One observer years ago noted Bob Dole seemed to think of God as a junior senator from an unimportant state. Not Elizabeth.
Some 17 years ago, Mrs Dole underwent a period of inner turmoil and self-assessment. She tells the religious groups to whom she often speaks that "my life was threatened with spiritual starvation" and that she had to choose between career ambition and spiritual devotion. "There came a time when I had to confront what commitment to God is all about," Mrs Dole tells audiences.
She now travels with a turquoise leather Bible. In 1996, campaigning for her husband, she turned to a reporter who was accompanying her and asked: "Is God important in your life?"
But Mrs Dole's halo will come under tough scrutiny in a bruising national campaign. And she will have some serious explaining to do about her tenure, since 1991, as the $200,000 president of the American Red Cross, a position she announced she was leaving this week to consider her future.
The American Red Cross is a huge organisation, with an annual budget of $2.2 billion and 31,000 paid staff.
In the 1980s, Red Cross blood banks came under much criticism for failing to administer tests to detect HIV in blood. A number of people were infected with tainted blood during blood transfusions during routine surgeries, and many died. Lawsuits were filed, and most settlements were made with confidentiality agreements that prevented the details from being made public.
In one such lawsuit filed in Los Angeles a well-known television producer, whose mother had died from a tainted transfusion during surgery, produced evidence the Red Cross had made an administrative decision not to test all blood because it was too expensive. (The cost would have been about $33 per test at the time.)
The controversy proved too much, and the Red Cross eventually promised to ensure the safety of the nation's blood supply. It has done so, but imperfectly.
In June 1991, the Red Cross closed a laboratory in Portland, Oregon, for allegedly supplying HIV-tainted blood to local hospitals. The Red Cross took the action only a day after a man who had been infected sued for $10 million.
Earlier, the Red Cross had refused to shut the facility, even after the Food and Drug Administration threatened to close it, citing lax record-keeping as one of the ways infective blood could find its way to hospitals.
There will be other minefields that will bring into question Mrs Dole's commitments to public health. Both Elizabeth and Bob Dole are closely aligned with the tobacco industry. Mr Dole's former chief of staff, Roderick DeArment, is a senior partner in the law firm representing the major tobacco companies in their fight against regulation.
In 1996, Mr Dole received more than $330,000 in campaign donations from those companies.

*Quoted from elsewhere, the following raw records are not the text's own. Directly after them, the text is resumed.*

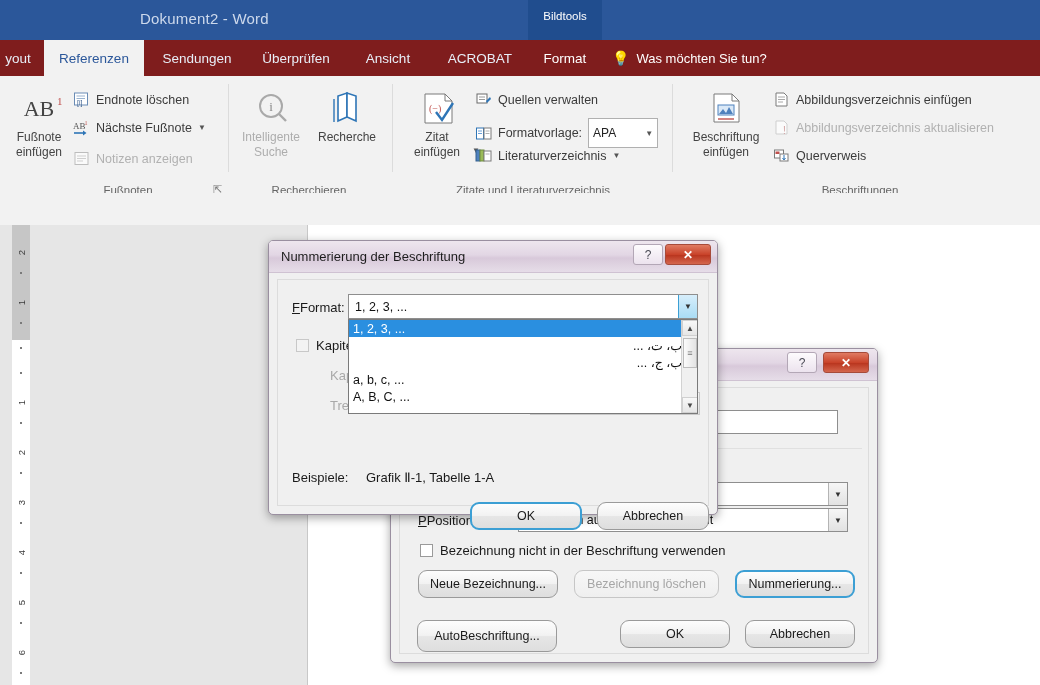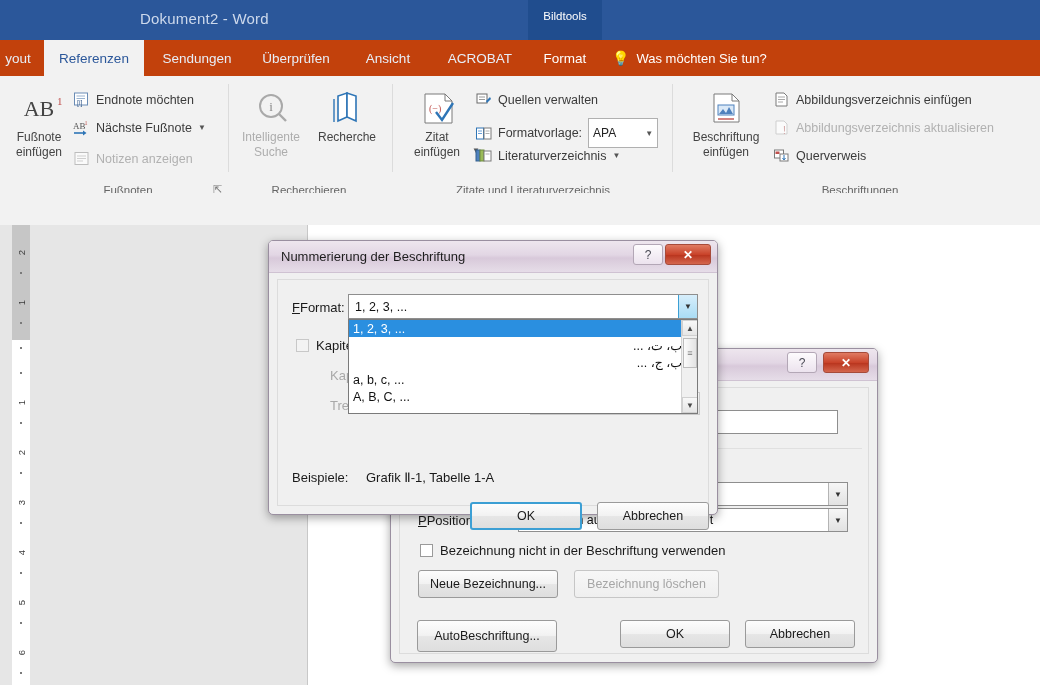"yout" #tabstrip { background: #c2410c -> #7f1d1d }
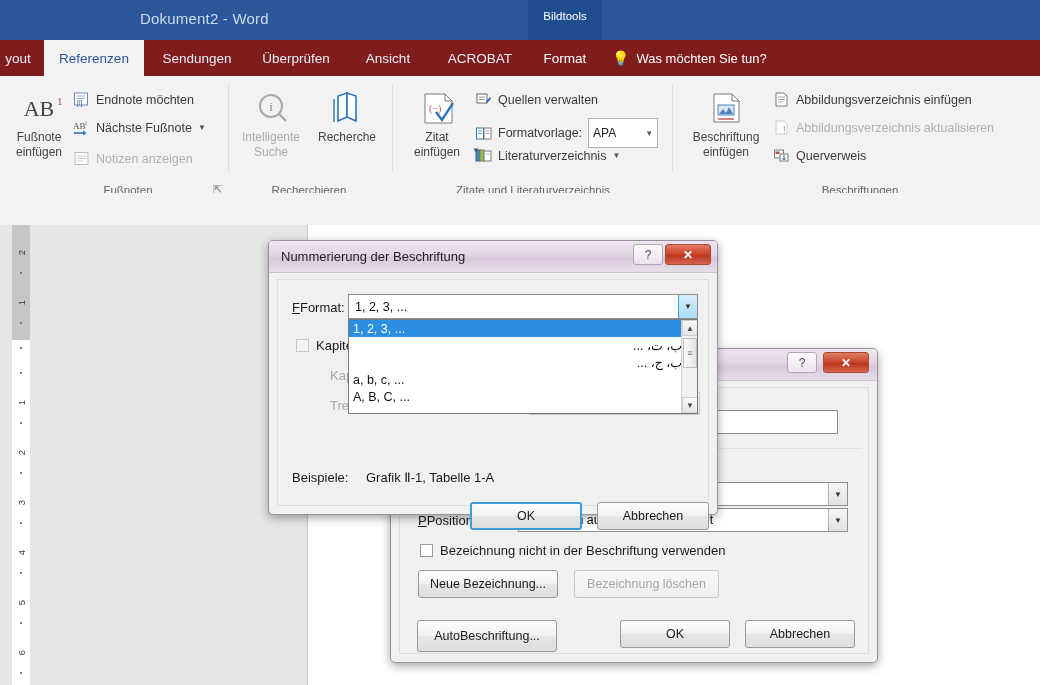"Endnote möchten" span { text: möchten -> löschen }
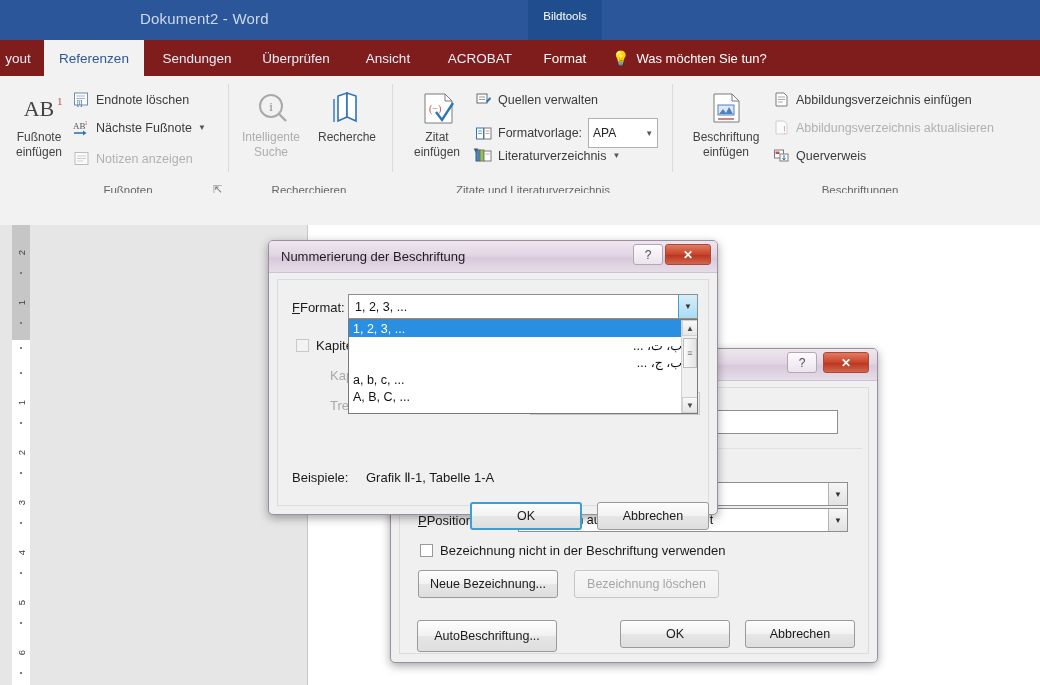"OK" .btn { border-radius: 3px -> 9px }
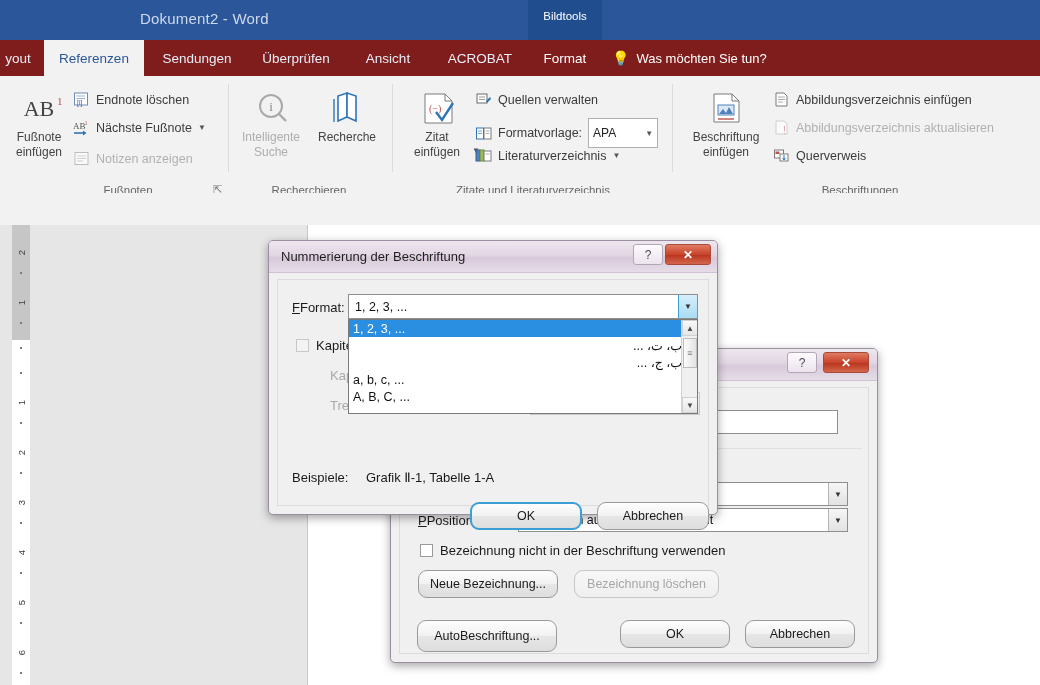"Nummerierung..." div.btn { html: none -> <div>Nummerierung...</div> }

But what about Elizabeth? In 1987, while serving as Transportation Secretary in the Cabinet, Mrs Dole refused to ban smoking on airplanes, ignoring recommendations from the US Surgeon General and the national Academy of Sciences.
Moreover, the tobacco companies have escalated their contributions to the Red Cross during her tenure. From 1990 to 1995, the three leading tobacco companies donated $231,427 to the Red Cross. In 1995 alone, as anti-tobacco sentiment was growing and calls for regulation were increasing in Congress, they donated $265,530 to the Red Cross.
In contrast to the polished image of the Red Cross, there is the reality of how efficient its delivery of services really is. In Honduras in the aftermath of Hurricane Mitch, there was minimal Red Cross presence on the streets and in rural communities. Many asked: "Where is the Red Cross?"
Late last year, the Minnesota Attorney General issued a scathing report accusing the organisation of failing to deliver relief to flood victims in the 1997 Red River valley floods.
Mrs Dole, who has never been elected to public office, will find a presidential campaign unlike any other appointment. She will face these and other uncomfortable questions if she decides to run.